Our evaluation on MDA content showed that the highest amount of MDA was related to 10 μLL-1 ethylene which was significantly (P<0.01) higher than control (Figure 5). This research revealed that rate of inducted lipid peroxidation by ethylene stress increases in plants and increasing concentration of malondialdehyde under ethylene stress probably causes increasing damage of membrane. Increasing peroxidation of membrane lipids in stress conditions showed that plant can't destroy oxygen free radicals and inducing plant's enzymatic defensive mechanisms against oxidative damages. Therefore using anti-ethylene action and/or biosynthesis agents could increase antioxidant capacity of plants against stress.


Figure 5: The mean (± standard error) of MDA content of miniature rose. Means with the similar letters in each treatment are not significantly different (LSD 1%).

Similar to our results, increasing of lipid peroxidation during senescence stage in gladiola leaves was reported which leads destroying membrane and reduction of membrane stability [46].

Our results showed that the lowest proline content was related to 10 μL L-1 ethylene which was significantly (P<0.05) lower than control (Figure 6). The amount of proline was decreased during time of running experiment, especially under ethylene treatment. In contrast to our finding, in leaves of Zantedeschia, proline significantly increased during aging time [47]. Data suggests a positive correlation between no proline productions and/or proline oxidation in miniature rose.


Figure 6: The mean (± standard error) of Proline Content of miniature rose. Means with the similar letters in each treatment are not significantly different (LSD 5%).

Producing and accumulation of proline seems to be an important physiological response to prevent any damage and destroying of protein, enzymes, RNA, DNA and membrane lipids [48]. In senescence stages cell protective ability decreases against oxygen active radicals when cell natural activities and then cell macromolecules such as proteins will be destroyed [49]. Decreasing proline content in plants exposing to exogenous ethylene could be related to the scavenging of reactive oxygen species by proline oxidation under ethylene stress conditions. Moreover, amino acids such as proline often play protective role for chloroplast thylakoids and under pressure membrane systems [50].

Ethylene stress causes to oxidative stress to plant cells by gradual decrease of plant's antioxidant defensive capacity and photosynthesis pigments; decreasing content of proline amino acid leads to variability of cell structure and by increasing peroxidation of membrane lipids causes to accelerate senescence of under-pressure plants.

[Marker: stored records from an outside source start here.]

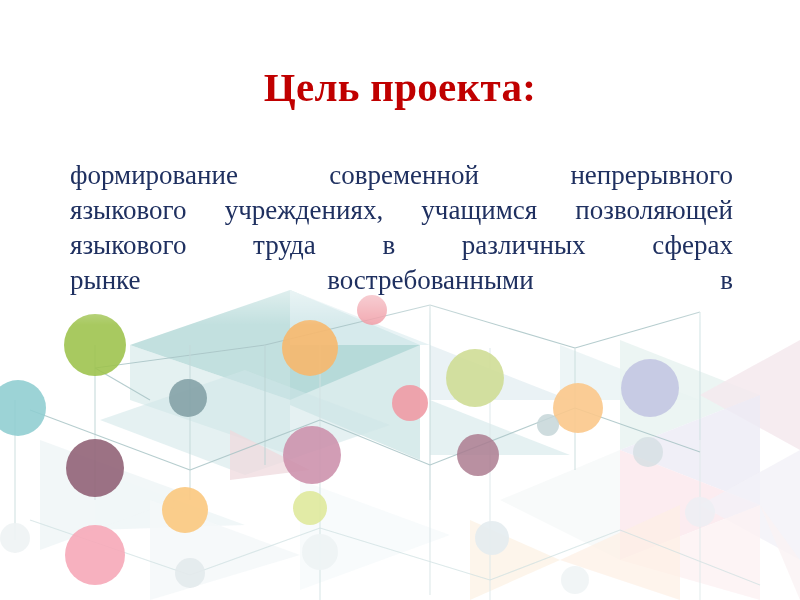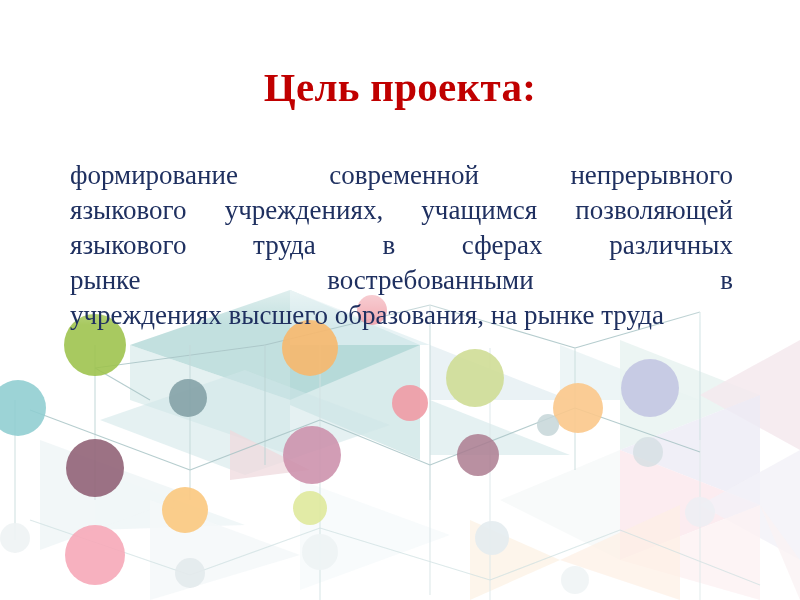--- a/index.html
+++ b/index.html
@@ -218,27 +218,26 @@
         <span>языкового</span>
         <span>учреждениях,</span>
         <span>учащимся</span>
         <span>позволяющей</span>
       </div>
 
       <div class="body-line justify">
         <span>языкового</span>
         <span>труда</span>
         <span>в</span>
+        <span>различных</span>
         <span>сферах</span>
-        <span>различных</span>
       </div>
 
       <div class="body-line justify">
         <span>рынке</span>
         <span>востребованными</span>
         <span>в</span>
       </div>
 
-      <div class="body-line last">учреждениях высшего образования, на рынке труда</div>
 
     </div>
   </div>
 </div>
 
 </body></html>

In conclusion, this research was conducted to evaluate the effects of ethylene on the vase life of miniature rose cv. Sanaz-e-Zard. The results showed that ethylene had significant effect on the physiological and biochemical characteristics. Exogenous ethylene treatment decreased the resistance capacity of tissue/organs by decreasing activity of antioxidant enzymes and increasing peroxidation of membrane lipids. Concomitant increase of laccase activity and leaf abscission could show a relationship between this enzyme and senescence. This is the first report on evaluation of laccase under ethylene and more investigation in this case is required. Moreover, evaluation of isozymes of antioxidant enzymes and changing their activities in order to recognize and study antioxidant system of potted miniature rose and its behavior in ethylene pressure conditions should be considered.